B02 The Naive and Sentimental Lover by John Le Carre

B02 The Naive and Sentimental Lover by John Le Carre

Author:John Le Carre
Language: eng
Format: mobi
ISBN: 9780553268218
Publisher: Bantam
Published: 1971-10-15T17:36:49+00:00


He returned to the hotel in time for the afternoon mail.

Dear Aldo,

You asked me to write to you so I am doing so. I trust you are all right and I presume you do not wish me to join you as you originally suggested you might, but still. My real reason for writing is to tell you that last night Mummy and I were cleaning out the nursery and came upon a collection of pornography which I assume is yours. Please correct me if I'm wrong. You can imagine what Mummy said. I suppose it's no good my repeating to you yet again that I don't care what you do as long as you tell me. If I had known you liked pornography, which in some people is perfectly normal, I would have cleaned the nursery alone. If your soul is imprisoned by our marriage, go away. Though I must say, I'd like to see what you do ‘with it when it isn't imprisoned. I have of course no objection to your keeping a mistress, if you are not already doing so. I would prefer not to know who it is, but if I do know it will make no difference. Mark's report enclosed.

Sandra

Conduct

Mark has shown a complacent, easy-going approach to life typical of the present British attitude of lazy fare which is affecting the whole nation, particularly the Unions. He picks and chooses his activities and leaves them off halfway, he is resentful when chased, beaten, or ticked off, he hates discipline.

These communications drove him back into the streets where for an hour he walked beside the Seine looking for a good place to jump in.
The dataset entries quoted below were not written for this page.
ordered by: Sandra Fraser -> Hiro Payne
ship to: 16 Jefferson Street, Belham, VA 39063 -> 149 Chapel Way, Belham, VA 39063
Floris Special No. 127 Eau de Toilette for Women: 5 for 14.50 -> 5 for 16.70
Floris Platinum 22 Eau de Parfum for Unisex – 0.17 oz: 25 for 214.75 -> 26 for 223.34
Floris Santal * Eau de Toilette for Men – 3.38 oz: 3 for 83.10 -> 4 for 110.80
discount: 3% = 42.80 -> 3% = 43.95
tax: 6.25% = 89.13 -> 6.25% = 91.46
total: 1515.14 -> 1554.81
When he returned, Shamus was lying on the bed, his face in the beret again, legs splayed, as if he had never left the island.

"Your passport's on the dresser," Cassidy said.

Ironed by loving hands.

"One of these days," said Shamus to the black beret, "I'll find a whore I like."

"Cassidy," said Shamus quietly, head once more buried in the pillow.

"Yes."

"Go on about your mother."

"I wasn't talking about my mother."

"Well go on about her all the same, will you?"

The death cell had no ormolu clock, but time had stood still for quite a while. They had had two drinks for certain—Shamus was on cognac and Perrier, he gave no reason for the change— but this was the first attempt that either of them had made to speak. Shamus was using his Haverdown voice, not quite the Irish but a little bantering. Tense, on an edge, and slipping to either side.

"She was a Frog. A tart, I think, knowing the old man."

"About how she left you. That's the bit I like."

"She left me when I was small. Seven."

"You said five before."

"Five then."

"What effect did this have on you, Cassidy?"

"Well . . . it made me lonely I suppose . . . it sort of robbed me of my childhood."

"What does that mean?" Shamus enquired, sitting bolt upright.

"What?" said Cassidy.

"What do you mean by being robbed of childhood?"

"Denied normal growth, I suppose," Cassidy faltered.